This abandonment of the tariff as a source of revenue made it necessary to find some other source of revenue. The alternative was supplied by the income-tax. This tax had been first levied during the Napoleonic wars. It was renewed by Peel in 1842, as a temporary expedient, but was such a successful revenue-producer that it was never abandoned. Gladstone raised the rate from 7d. to 1/2 during the Crimean War, to help pay for that war, but during subsequent years the rate was reduced, until in 1874 it stood at 2d.

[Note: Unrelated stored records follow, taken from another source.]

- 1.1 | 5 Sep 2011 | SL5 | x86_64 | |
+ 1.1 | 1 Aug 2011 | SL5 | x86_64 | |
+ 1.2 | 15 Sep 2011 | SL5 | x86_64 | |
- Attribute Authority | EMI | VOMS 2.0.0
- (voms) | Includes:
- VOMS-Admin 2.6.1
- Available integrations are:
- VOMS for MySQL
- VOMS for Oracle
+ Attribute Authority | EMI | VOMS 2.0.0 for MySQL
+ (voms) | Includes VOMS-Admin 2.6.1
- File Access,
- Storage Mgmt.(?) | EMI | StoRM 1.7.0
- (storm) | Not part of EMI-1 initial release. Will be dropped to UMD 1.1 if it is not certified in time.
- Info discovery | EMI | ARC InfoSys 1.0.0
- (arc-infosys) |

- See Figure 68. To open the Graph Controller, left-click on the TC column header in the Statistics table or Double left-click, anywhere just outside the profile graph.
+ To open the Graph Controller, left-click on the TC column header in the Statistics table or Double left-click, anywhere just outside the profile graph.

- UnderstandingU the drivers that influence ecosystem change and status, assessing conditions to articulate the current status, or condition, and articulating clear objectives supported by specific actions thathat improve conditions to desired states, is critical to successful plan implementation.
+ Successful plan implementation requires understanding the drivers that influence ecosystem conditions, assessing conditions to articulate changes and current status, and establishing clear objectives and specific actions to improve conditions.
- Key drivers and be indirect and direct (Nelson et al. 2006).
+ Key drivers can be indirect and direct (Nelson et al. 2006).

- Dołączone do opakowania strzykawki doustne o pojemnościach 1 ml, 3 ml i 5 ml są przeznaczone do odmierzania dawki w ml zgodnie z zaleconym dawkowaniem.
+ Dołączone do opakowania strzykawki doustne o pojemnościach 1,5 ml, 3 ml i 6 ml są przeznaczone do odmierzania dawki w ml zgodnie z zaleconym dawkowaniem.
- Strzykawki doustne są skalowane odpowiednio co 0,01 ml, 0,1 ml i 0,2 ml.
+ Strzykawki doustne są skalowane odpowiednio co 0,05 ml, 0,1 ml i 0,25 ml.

Colonial policy was affected radically by the free trade movement. The attitude of the free trader was that the colonies would grow to a certain stage under the wing of the mother country and then break away into independence. Therefore let them be freed from all parental control n their commercial dealings, free to trade as they wished. This, plus selfgovernment, would enable them to reach more quickly years of discretion and independence. International commerce was further liberated by means of a system of "most favoured nation'' treaties. These treaties worked as follows:-In a treaty between Prussia and France, France promised that if she granted concessions to any other country, say England, Prussia should automatically obtain the same concessions. Prussia in return made the same promise to France. France did actually make concessions to England, and therefore Prussia obtained them as well. Hence by a network of treaties duties were reduced all round, and a big approach was made towards European free trade.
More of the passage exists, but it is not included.